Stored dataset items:
────

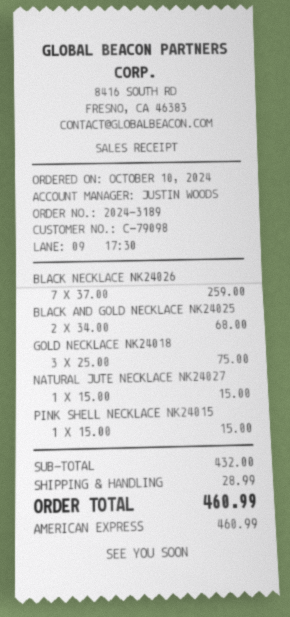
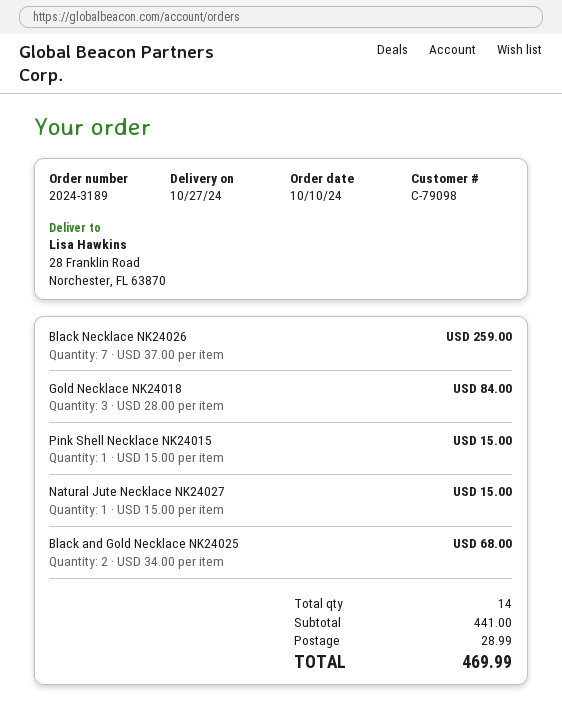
GOLD NECKLACE NK24018: 3 x 25.00 = 75.00 -> 3 x 28.00 = 84.00
subtotal: 432.00 -> 441.00
total: 460.99 -> 469.99

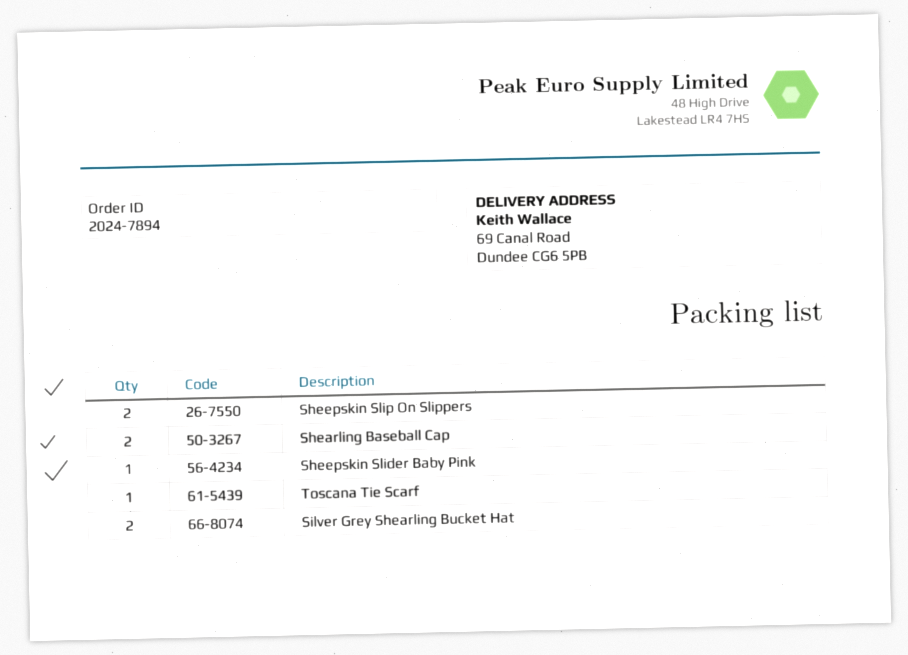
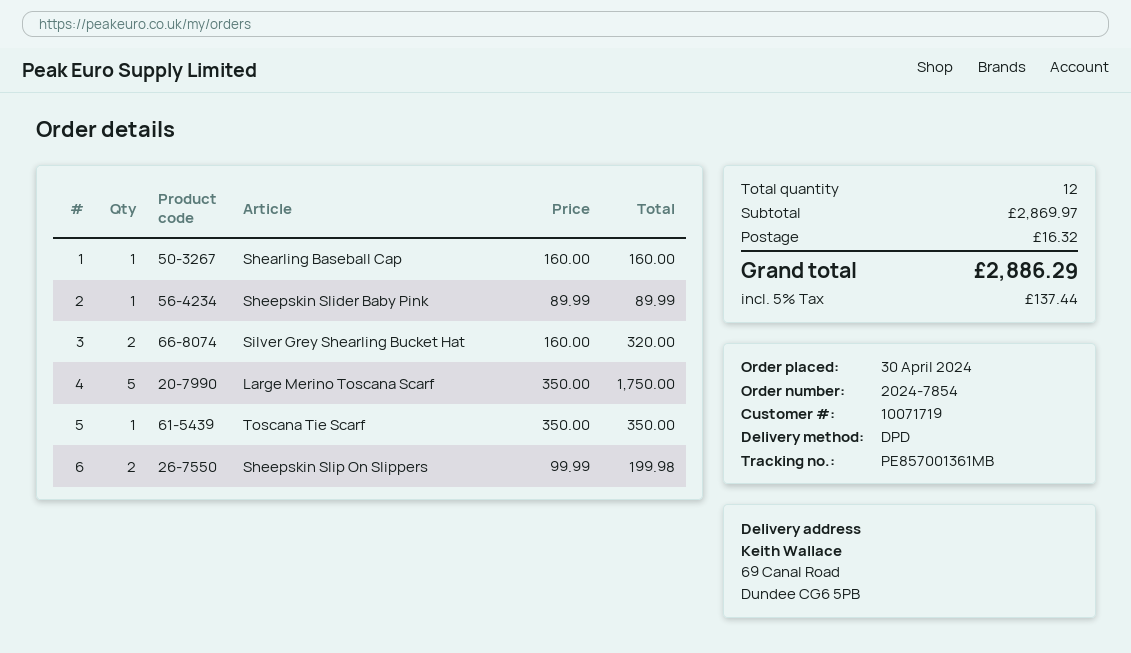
order number: 2024-7894 -> 2024-7854
Shearling Baseball Cap: 2 -> 1
Large Merino Toscana Scarf: none -> 5

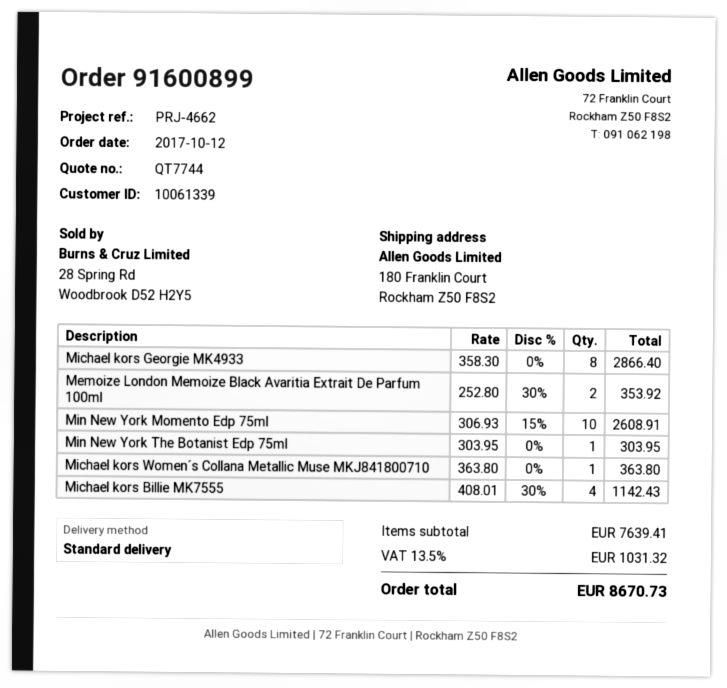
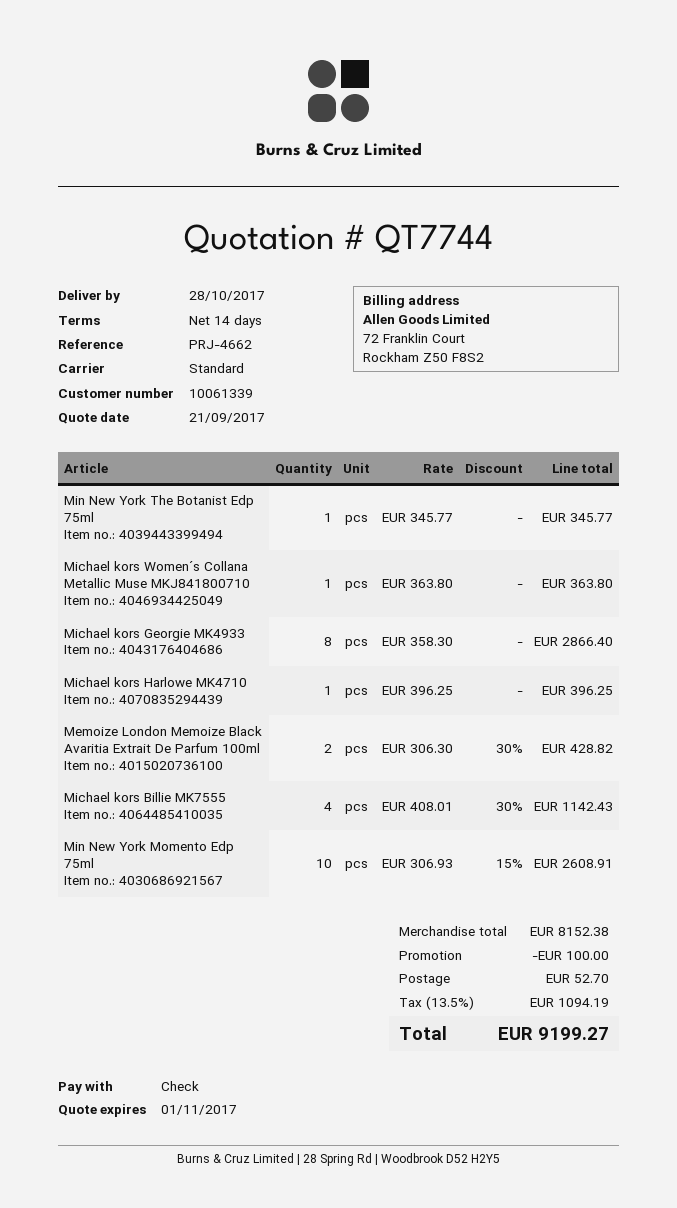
Memoize London Memoize Black Avaritia Extrait De Parfum 100ml: 2 x 252.80 - 30% = 353.92 -> 2 x 306.30 - 30% = 428.82
Min New York The Botanist Edp 75ml: 1 x 303.95 = 303.95 -> 1 x 345.77 = 345.77
Michael kors Harlowe MK4710: none -> 1 x 396.25 = 396.25
subtotal: 7639.41 -> 8152.38
discount: none -> 100.00
shipping: none -> 52.70
tax: 13.5% = 1031.32 -> 13.5% = 1094.19
total: 8670.73 -> 9199.27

────

Work item — After dropping every picture, transcribe each entry exactly.

Written response —
GOLD NECKLACE NK24018: 3 x 25.00 = 75.00 -> 3 x 28.00 = 84.00
subtotal: 432.00 -> 441.00
total: 460.99 -> 469.99

order number: 2024-7894 -> 2024-7854
Shearling Baseball Cap: 2 -> 1
Large Merino Toscana Scarf: none -> 5

Memoize London Memoize Black Avaritia Extrait De Parfum 100ml: 2 x 252.80 - 30% = 353.92 -> 2 x 306.30 - 30% = 428.82
Min New York The Botanist Edp 75ml: 1 x 303.95 = 303.95 -> 1 x 345.77 = 345.77
Michael kors Harlowe MK4710: none -> 1 x 396.25 = 396.25
subtotal: 7639.41 -> 8152.38
discount: none -> 100.00
shipping: none -> 52.70
tax: 13.5% = 1031.32 -> 13.5% = 1094.19
total: 8670.73 -> 9199.27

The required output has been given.